According to a report from the McKinsey Global Institute, 13 hours, or 28 percent, of our workweek is spent reading, deleting, sorting and sending emails. In the 90s, when email was becoming popular, people looked forward to opening their mail. But we no longer live in the blissful “You’ve Got Mail” era. Today, our relationship with email is frustrating, at best. It controls us, yet we should be controlling it.
There are reasons why we’re drawn to email distraction and ways to cope. Here’s how to lessen email overload and make time for more productive activities.
“Email triggers a part of the brain I call ‘lottery brain,’” said psychotherapist Nancy Coller. “It’s the part of the brain that produces the thought/hope/belief that miracles can happen, and specifically, to us personally. It inspires hope and a sense of possibility, as long as that hope is also supported by proactive agency in our behavior.”
What you hope to receive in your email lottery is that “winning ticket” that can be everything from a testimonial for good work to a new contract, although the majority of emails, like non-winning lottery tickets, can be easily discarded.
Set up separate email accounts for business-related accounts and personal or junk accounts. For example, you may want all of your business email to go through your website and all of your personal email to go through a Gmail account.

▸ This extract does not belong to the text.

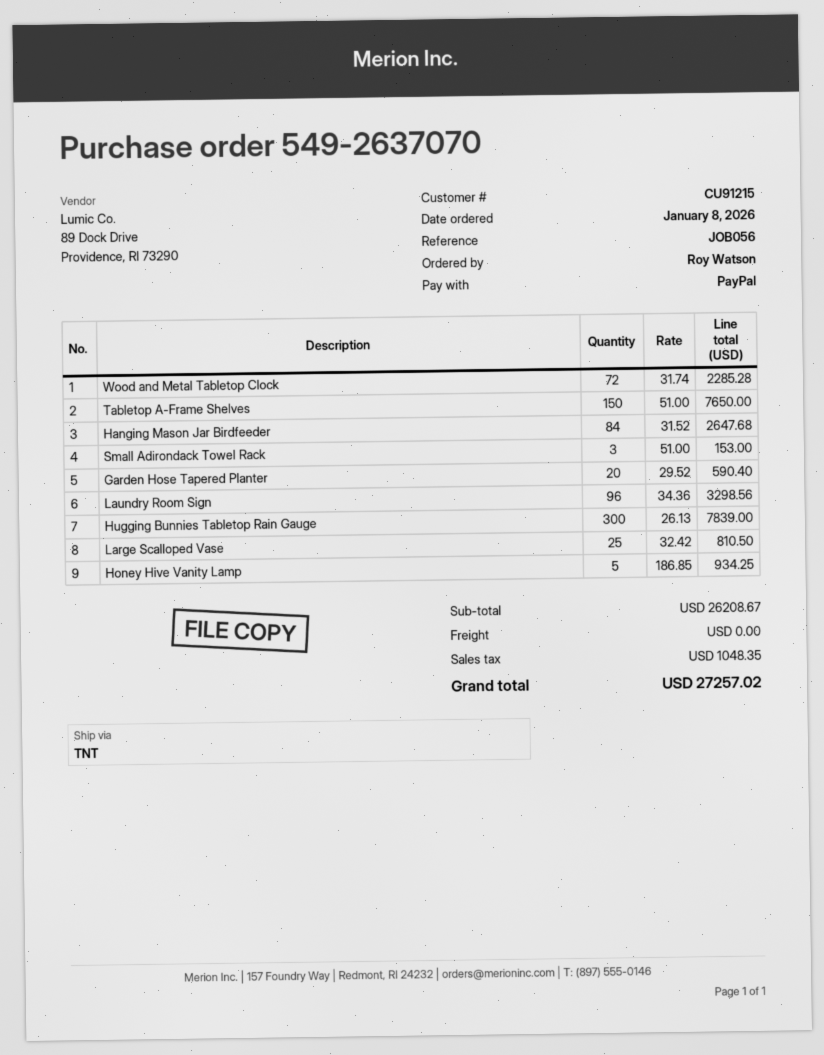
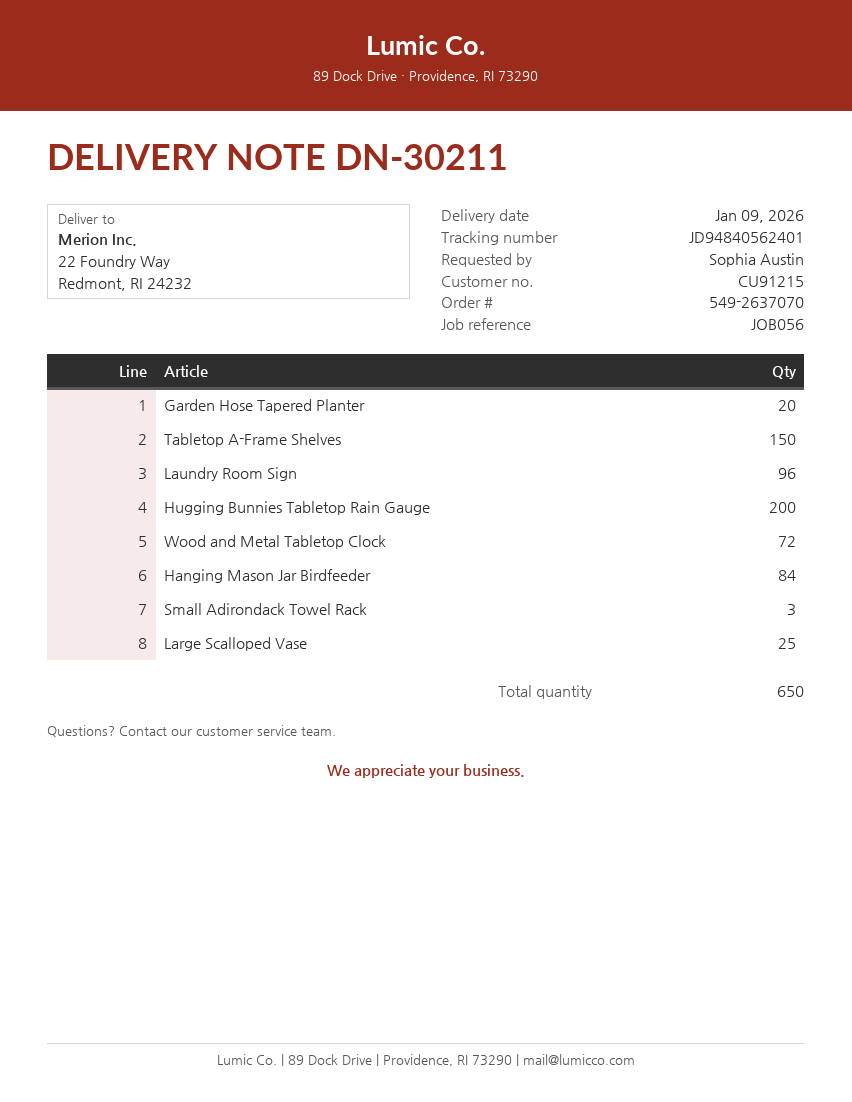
ordered by: Roy Watson -> Sophia Austin
Hugging Bunnies Tabletop Rain Gauge: 300 -> 200
Honey Hive Vanity Lamp: 5 -> none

After checking all your accounts once, turn off your email and social media alerts. Check email at pre-determined intervals throughout the day. Try not to check email right before you go to bed if you want to stay on a regular schedule and get a good night’s sleep.
The more email you send, the more messages you will receive. That’s why it’s important to ask yourself, “Is this message really necessary?”
Here are some other timesaving tips: Avoid thanking someone for thanking you. Resist the urge to “reply all” when you receive a group email. And change the subject line whenever you change topics of discussion.
For one week, keep a log of how many times you check email during the day. The following week, make it a point to check it less. Notice when you have the urge and consciously choose not to give in. You could be merely bored. The more awareness you have, the better you can control this urge.
To do a good job at anything takes our full concentration, and breaking away from the work at hand to check email every five minutes can derail your task completely. A study from the University of California Irvine reports that although 82 percent of all interrupted work is resumed on the same day, it takes an average of 23 minutes and 15 seconds to get back to the task.
Use the power of time blocking to complete important tasks without interruption. Mark off uninterrupted blocks of time on your calendar that are assigned to completion of specific tasks, and do not check email or allow outside interruptions during those time blocks.
Although it can only take a few minutes to check email, those seemingly small distractions can truly add up throughout your workday. Set a timer and allow yourself only 15 minutes to check email several times a day. Then move on to the next task.
The more you become aware of the time-stealing effects of email the less you will be inclined to let it overshadow your workday.